The $15,000 gift of shares results in a $6,030 tax savings to the donor, plus now an extra $503 to the charity which would have been payable in capital gains taxes before the change in tax rules in the spring.

The archdiocese of Toronto wants to make it as easy as possible for people to take advantage of the new tax regime. The archdiocese pays all the brokerage fees on a gift of shares, and the relevant tax forms for making such a gift are available on the Office of Stewardship Development’s web site, www.stewardshiptoronto.org.

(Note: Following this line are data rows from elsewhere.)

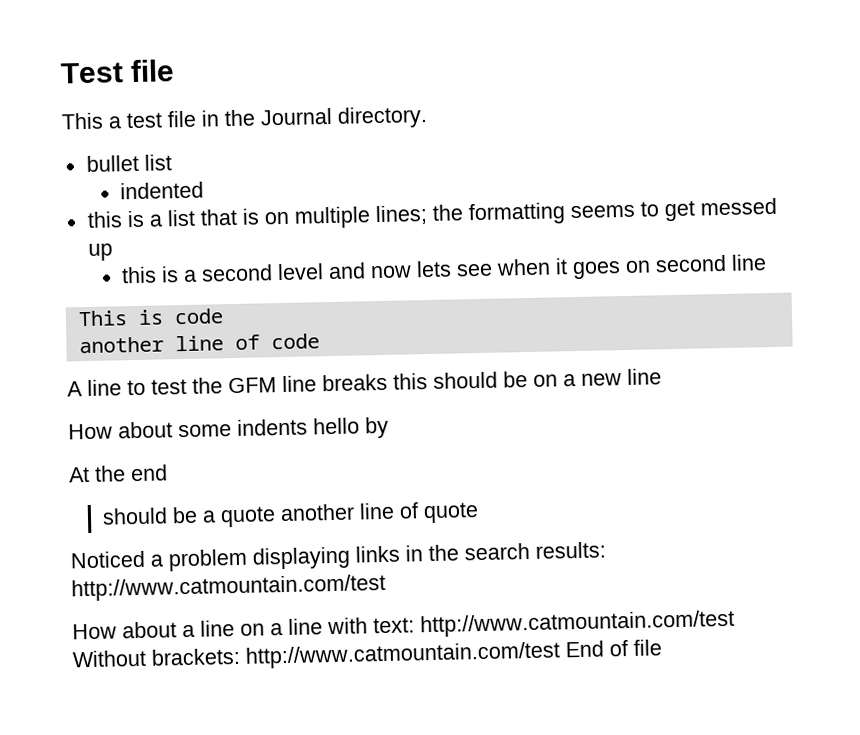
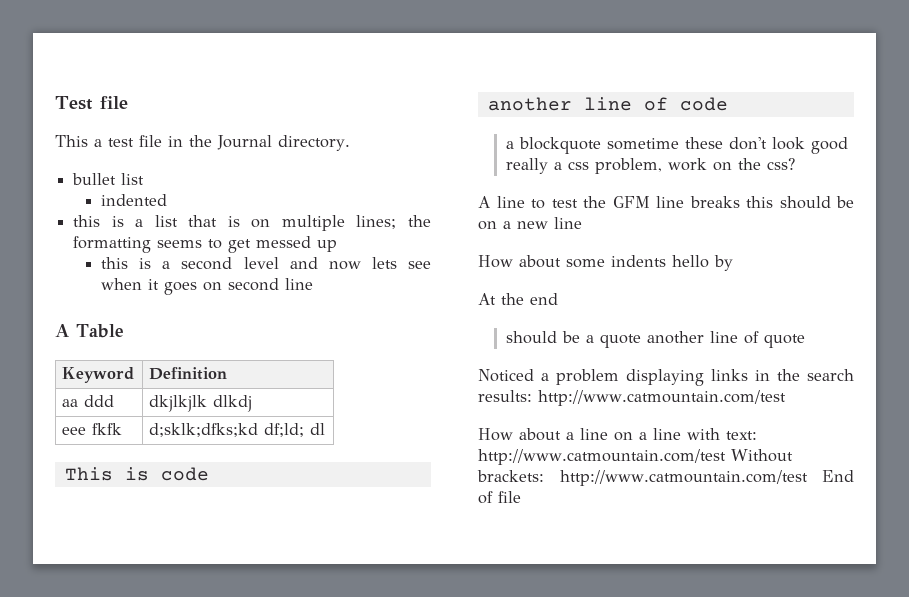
(767, 262) none -> [55,324,124,338] [62,367,135,383] [149,367,228,380] [62,395,115,407] [149,395,253,412] [62,423,123,435] [149,423,326,437] // A Table // Keyword | Definition // aa ddd | dkjlkjlk dlkdj // eee fkfk | d;sklk;dfks;kd df;ld; dl
(320, 341) none -> [505,137,848,154] [505,158,795,174] // a blockquote sometime these don't look good really a css problem, work on the css?

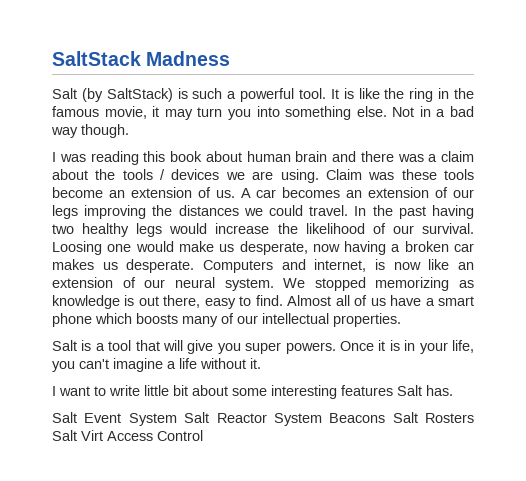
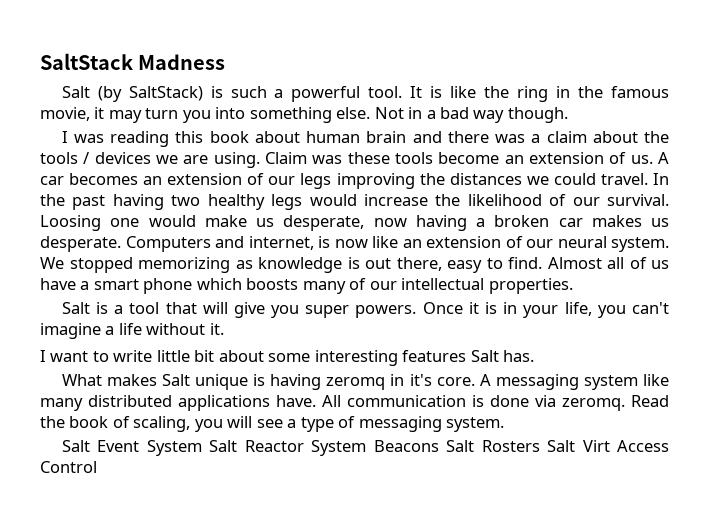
(453, 390) none -> [61,374,669,390] [40,395,669,411] [40,416,505,432] // What makes Salt unique is having zeromq in it's core. A messaging system like many distributed applications have. All communication is done via zeromq. Read the book of scaling, you will see a type of messaging system.

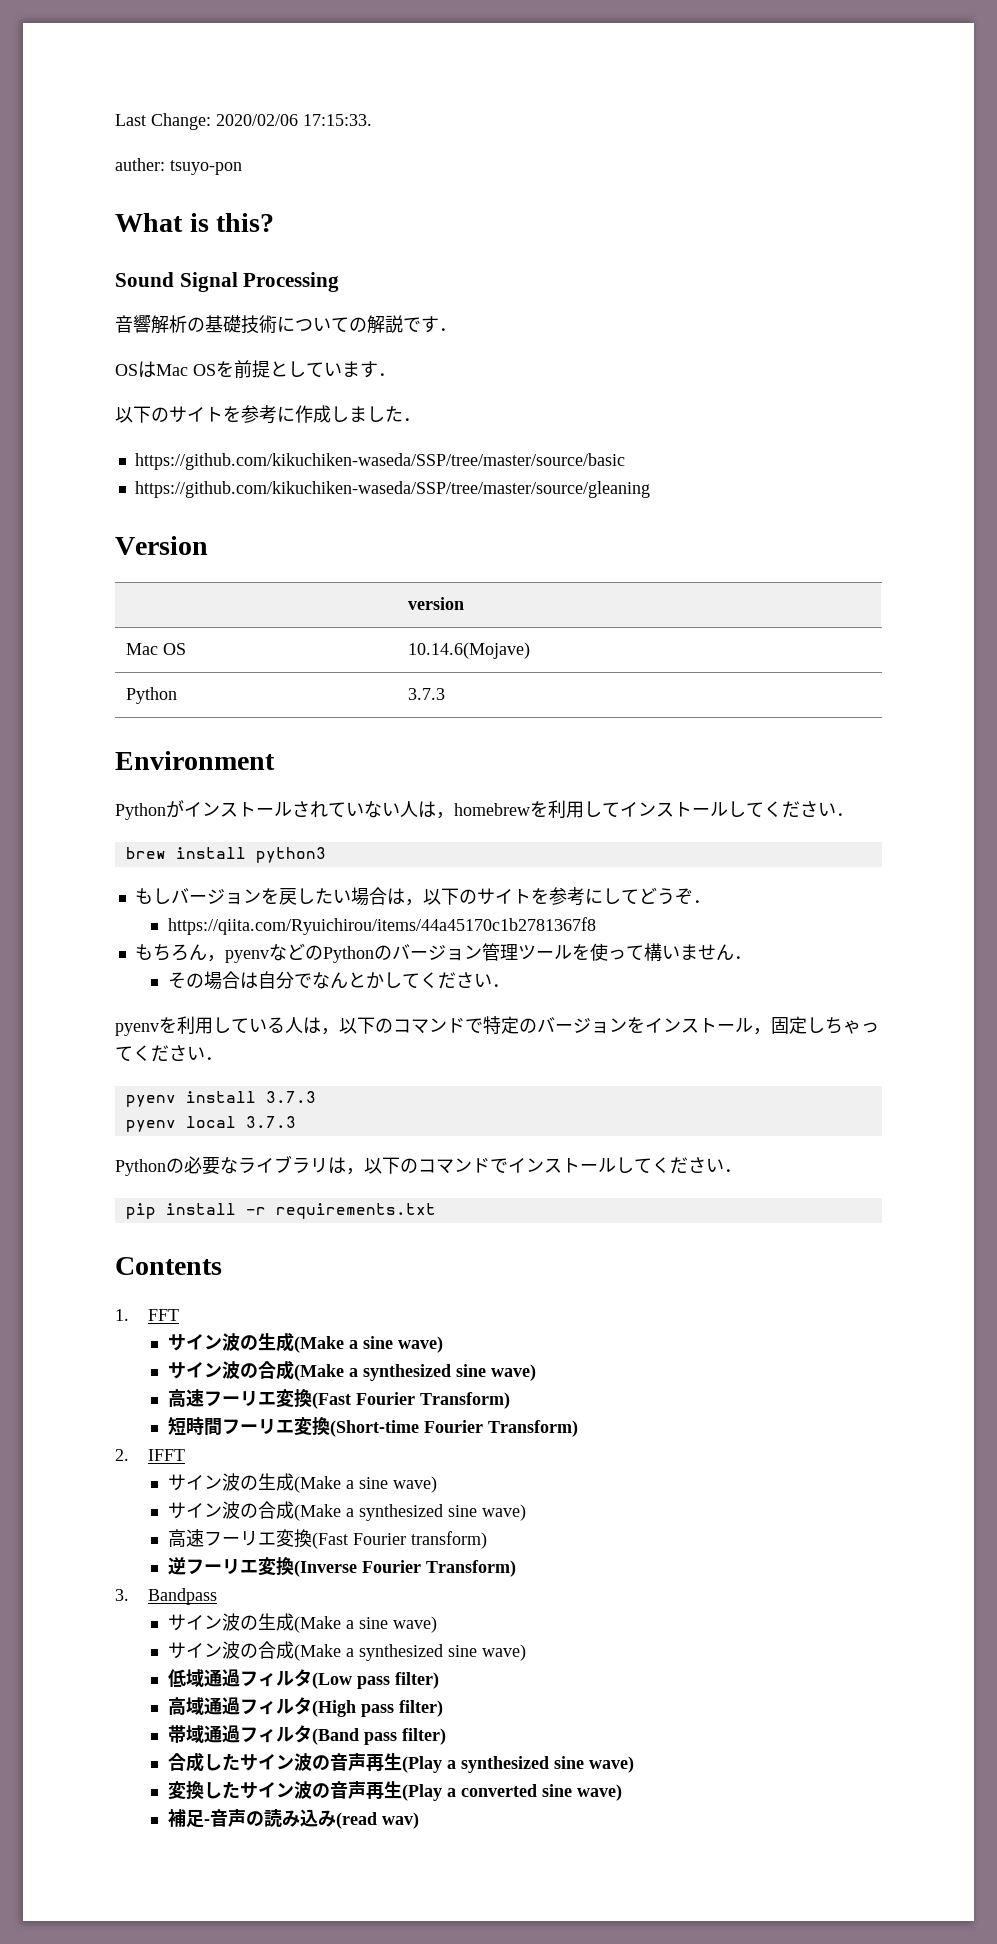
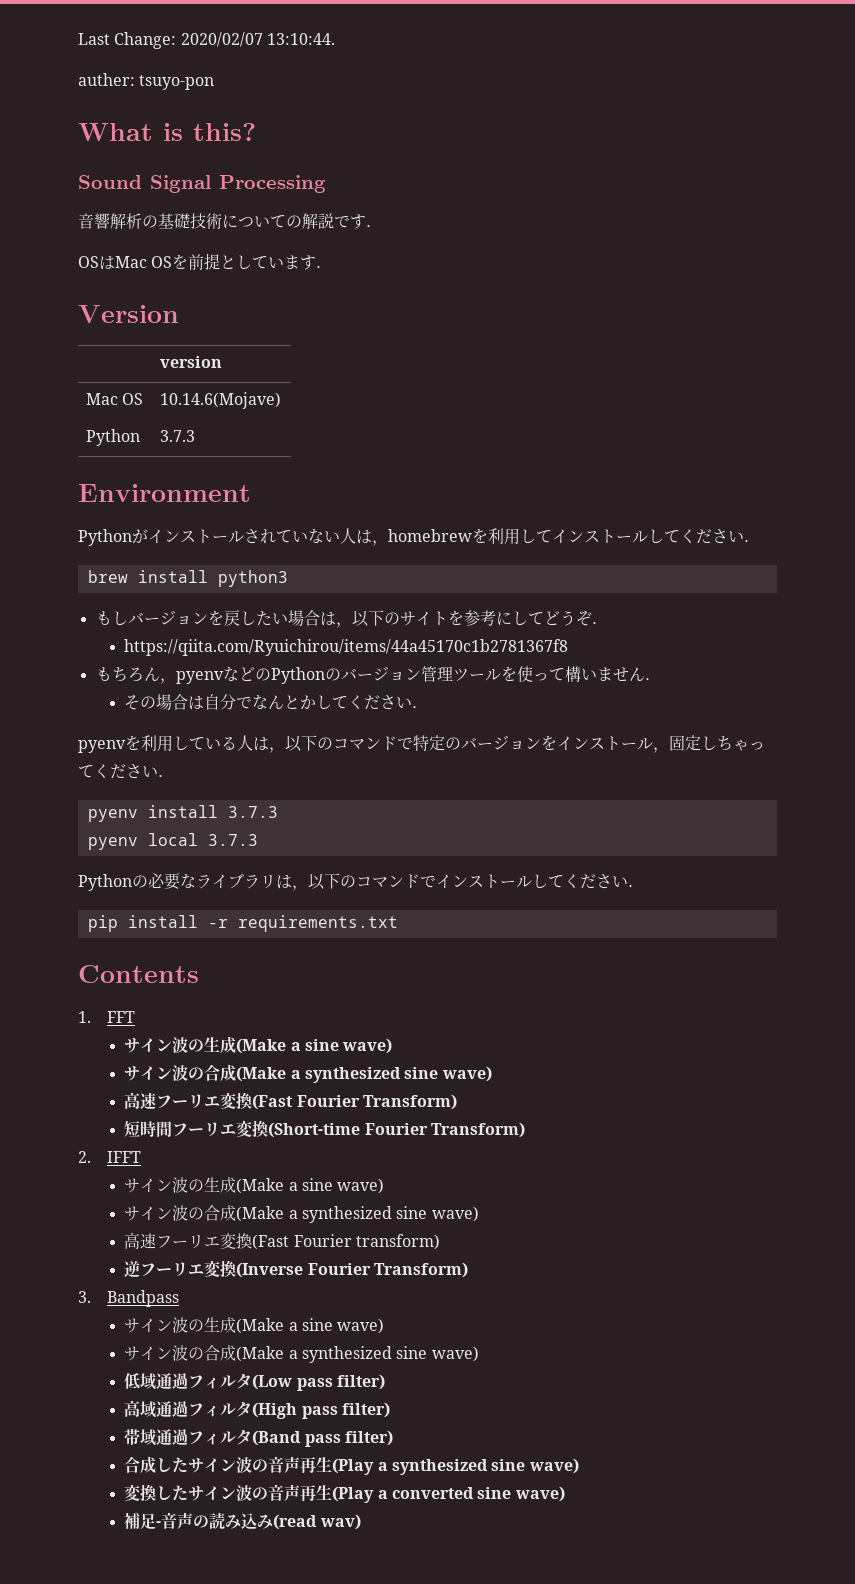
[216,114,372,126] 2020/02/06 17:15:33. -> [180,32,335,47] 2020/02/07 13:10:44.
[115,405,421,424] [134,453,625,470] [134,481,650,498] // 以下のサイトを参考に作成しました． // https://github.com/kikuchiken-waseda/SSP/tree/master/source/basic // https://github.com/kikuchiken-waseda/SSP/tree/master/source/gleaning -> (333, 267) none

The office facilitates the process for donors whether they want to give to the archdiocese, ShareLife, the Shepherd’s Trust, St. Augustine’s Seminary or their own parish.

When a transfer of shares is complete, the archdiocese immediately sells the shares so the cash can be used for the charity.

“The prices of shares fluctuate. They could be there today, up today or down tomorrow. We capture the donor’s intention at the time that they make that donation,” said Peters.